5 Data takeaways from Google, Ada Digital Health, Botco.ai and Verdigris Technologies

Keertan Menon
DataSeries
Published in
3 min readJul 18, 2018

Panel @ Inescapable at Tech Open Air 2018, Berlin

The discussion topic entitled Inescapable AI at Tech Open Air 2018, in Berlin, comprised a diverse AI-related panel including Cassie Kozyrkov (Chief Decision Scientist at Google), Claire Novorol (Co-founder and Chief Medical Officer of Ada Digital Health), Rebecca Clyde (Co-Founder of Botco.ai) and Mark Chung (CEO of Verdigris Technologies). Moderated by OpenOcean’s very own Mike Reiner, Co-Founder of World Summit AI as well as City AI, the discussion covered a range of topics with a focus on the simplification and complexities of associated data sets some of us deal with today.

Below are four key takeaways.

  1. Choose your models first based on your problem and then based on your data

The greater the data, the greater the statistical power. For straight-line models, functionally-speaking, less data will be required. For more complex models, however, such as neural networks, one’s data set can be as complex as one likes. The key is to generalise the data and not memorise it, especially in the context of the overarching problem that is being solved. The problem should always be considered first when choosing the ML model, but the availability and type of data can be a good indicator. It should also be noted that extensive knowledge of the different ML techniques is needed to effectively map the problem to the right ML model.

2. Distinguish between research-side and applied-side

In graduate school, and before becoming a Googler, Cassie Kozyrkov studied Mathematical Statistics with a focus on Machine Learning and AI. She recalls most student researchers like herself to have created algorithms which, instead of being used to solve specific problems, were passed on to practitioners and data scientists as tools to, only then, solve real-world problems. In retrospect, she realized that her primary goal as a graduate student was to create algorithms… only to re-create better ones. Now at the helm of Google’s Decision Science department, she looks beyond the algorithm alone. Where researchers and academics build algorithms to use their data in order to achieve their goals, Cassie works in reverse and thinks about the problem trying to be achieved before creating the algorithm. A more concentrated effort must be made to differentiate the research side of AI from the applied side of AI.
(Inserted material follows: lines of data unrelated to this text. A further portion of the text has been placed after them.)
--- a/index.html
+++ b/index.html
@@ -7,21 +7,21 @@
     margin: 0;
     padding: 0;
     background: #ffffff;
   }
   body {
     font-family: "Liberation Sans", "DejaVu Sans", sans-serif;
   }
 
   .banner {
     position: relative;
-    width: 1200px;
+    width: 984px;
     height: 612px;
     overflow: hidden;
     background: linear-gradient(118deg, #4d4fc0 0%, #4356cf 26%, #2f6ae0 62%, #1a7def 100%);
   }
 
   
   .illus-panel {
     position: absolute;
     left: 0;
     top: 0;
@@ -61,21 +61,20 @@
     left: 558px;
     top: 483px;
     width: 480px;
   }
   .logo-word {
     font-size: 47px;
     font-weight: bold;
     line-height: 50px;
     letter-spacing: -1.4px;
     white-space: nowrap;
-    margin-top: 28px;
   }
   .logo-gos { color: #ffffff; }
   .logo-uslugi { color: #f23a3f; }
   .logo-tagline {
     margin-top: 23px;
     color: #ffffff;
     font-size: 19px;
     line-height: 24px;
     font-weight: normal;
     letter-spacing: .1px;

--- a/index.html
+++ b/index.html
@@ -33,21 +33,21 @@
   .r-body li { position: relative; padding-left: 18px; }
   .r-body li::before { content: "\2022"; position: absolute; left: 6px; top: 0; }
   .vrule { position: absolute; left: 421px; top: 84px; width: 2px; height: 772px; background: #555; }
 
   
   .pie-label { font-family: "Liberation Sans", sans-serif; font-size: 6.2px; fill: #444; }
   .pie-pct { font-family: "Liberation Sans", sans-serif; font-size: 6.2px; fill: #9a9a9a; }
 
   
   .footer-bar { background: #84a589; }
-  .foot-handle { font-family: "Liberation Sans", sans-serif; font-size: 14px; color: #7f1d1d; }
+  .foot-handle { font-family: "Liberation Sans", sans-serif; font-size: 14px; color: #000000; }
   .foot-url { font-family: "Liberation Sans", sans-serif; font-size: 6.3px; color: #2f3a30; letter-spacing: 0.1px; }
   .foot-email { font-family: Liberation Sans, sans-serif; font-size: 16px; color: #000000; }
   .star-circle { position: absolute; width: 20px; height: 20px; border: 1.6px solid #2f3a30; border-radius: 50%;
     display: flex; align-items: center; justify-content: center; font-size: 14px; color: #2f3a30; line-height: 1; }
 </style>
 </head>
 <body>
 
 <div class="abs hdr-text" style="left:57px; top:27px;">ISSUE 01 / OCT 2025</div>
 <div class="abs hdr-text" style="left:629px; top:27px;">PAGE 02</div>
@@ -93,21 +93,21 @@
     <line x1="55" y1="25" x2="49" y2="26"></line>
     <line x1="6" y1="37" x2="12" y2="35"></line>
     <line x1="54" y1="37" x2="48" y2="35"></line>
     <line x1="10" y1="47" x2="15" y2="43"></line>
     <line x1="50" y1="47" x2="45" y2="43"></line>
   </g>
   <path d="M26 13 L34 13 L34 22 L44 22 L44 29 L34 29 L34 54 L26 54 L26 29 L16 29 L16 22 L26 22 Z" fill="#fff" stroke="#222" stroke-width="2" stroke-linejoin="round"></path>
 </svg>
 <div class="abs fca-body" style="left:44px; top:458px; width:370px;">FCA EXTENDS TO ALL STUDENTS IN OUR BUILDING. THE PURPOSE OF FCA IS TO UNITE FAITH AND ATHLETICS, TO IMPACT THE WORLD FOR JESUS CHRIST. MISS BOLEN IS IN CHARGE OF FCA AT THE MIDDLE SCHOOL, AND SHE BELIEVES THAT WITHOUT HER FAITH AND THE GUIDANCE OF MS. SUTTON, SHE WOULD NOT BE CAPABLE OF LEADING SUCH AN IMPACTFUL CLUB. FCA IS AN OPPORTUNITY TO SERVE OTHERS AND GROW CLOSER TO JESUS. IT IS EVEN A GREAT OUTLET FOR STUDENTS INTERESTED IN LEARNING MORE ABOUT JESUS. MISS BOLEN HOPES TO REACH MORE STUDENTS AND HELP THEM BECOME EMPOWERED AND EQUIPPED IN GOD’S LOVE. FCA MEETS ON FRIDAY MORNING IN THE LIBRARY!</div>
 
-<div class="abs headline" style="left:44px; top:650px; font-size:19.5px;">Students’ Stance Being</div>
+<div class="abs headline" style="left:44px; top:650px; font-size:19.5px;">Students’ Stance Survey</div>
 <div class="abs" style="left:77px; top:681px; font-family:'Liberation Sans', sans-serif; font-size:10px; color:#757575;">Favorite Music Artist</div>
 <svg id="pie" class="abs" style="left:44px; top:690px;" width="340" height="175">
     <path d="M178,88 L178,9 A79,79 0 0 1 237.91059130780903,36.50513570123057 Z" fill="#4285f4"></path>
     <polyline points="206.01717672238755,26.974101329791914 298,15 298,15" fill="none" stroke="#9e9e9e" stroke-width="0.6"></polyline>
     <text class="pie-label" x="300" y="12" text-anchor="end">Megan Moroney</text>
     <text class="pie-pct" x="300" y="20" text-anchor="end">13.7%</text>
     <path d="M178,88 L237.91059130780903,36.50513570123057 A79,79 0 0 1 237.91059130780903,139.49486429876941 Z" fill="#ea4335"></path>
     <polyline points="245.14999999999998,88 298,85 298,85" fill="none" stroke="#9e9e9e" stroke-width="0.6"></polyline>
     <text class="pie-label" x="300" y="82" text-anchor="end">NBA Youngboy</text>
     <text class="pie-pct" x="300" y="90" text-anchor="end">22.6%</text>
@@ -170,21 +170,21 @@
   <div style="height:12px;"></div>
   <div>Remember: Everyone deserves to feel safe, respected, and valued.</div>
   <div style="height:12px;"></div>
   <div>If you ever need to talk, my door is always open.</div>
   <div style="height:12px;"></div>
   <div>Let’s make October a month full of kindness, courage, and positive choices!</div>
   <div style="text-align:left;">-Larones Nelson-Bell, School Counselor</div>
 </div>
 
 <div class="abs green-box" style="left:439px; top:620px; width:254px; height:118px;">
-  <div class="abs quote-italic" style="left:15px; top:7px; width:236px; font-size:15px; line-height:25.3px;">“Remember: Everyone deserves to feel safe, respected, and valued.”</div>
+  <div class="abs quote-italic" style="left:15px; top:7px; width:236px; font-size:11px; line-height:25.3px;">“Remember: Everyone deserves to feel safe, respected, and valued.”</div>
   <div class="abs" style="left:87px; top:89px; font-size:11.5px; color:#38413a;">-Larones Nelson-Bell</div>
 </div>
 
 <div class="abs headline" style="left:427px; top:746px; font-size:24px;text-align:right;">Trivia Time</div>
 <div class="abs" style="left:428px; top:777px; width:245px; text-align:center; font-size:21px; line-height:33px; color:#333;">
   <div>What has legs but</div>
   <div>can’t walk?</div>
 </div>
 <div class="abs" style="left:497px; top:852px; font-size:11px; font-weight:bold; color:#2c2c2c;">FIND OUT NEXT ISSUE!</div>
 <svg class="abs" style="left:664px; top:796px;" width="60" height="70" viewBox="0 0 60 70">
3. Cleanup of large data sets takes time which delays model decisions

More data is not always a good thing. Mark warns against using massive data-sets where a lot of data clean-up is required, especially if you still need to figure out the models. Instead, he recommends opting for the most pragmatic route. One way to help to avoid data cleanup is to create your own synthetic data which in turn is helpful whilst you are still testing different models. It saves you time. This pragmatic strategy is applicable and available to some, depending on the objective, but is not always an option.

4. Flawed data is not always easy to spot

It is obvious that bad data leads to bad outcomes. Garbage in, garbage out. However, it is not always easy to spot flawed data — especially biased data. Claire, for instance, mentioned that in certain countries doctors get paid more for treating more severe illnesses. Hence, this incentive can slightly influence the data that is logged and consequently ML based diagnosis. Rebecca mentions another problem, which is outdated data such as job roles. Highly relevant leads, for instance, can suddenly become completely irrelevant over time. There will always be the ‘human factor’ when analysing data sets. The process of deciding which parameters to use, models to overfit, biases to instill, and experiments to launch and not launch, and not to mention what data is worth feeding into a given system, is all still dictated by us. This is something we must always keep in mind.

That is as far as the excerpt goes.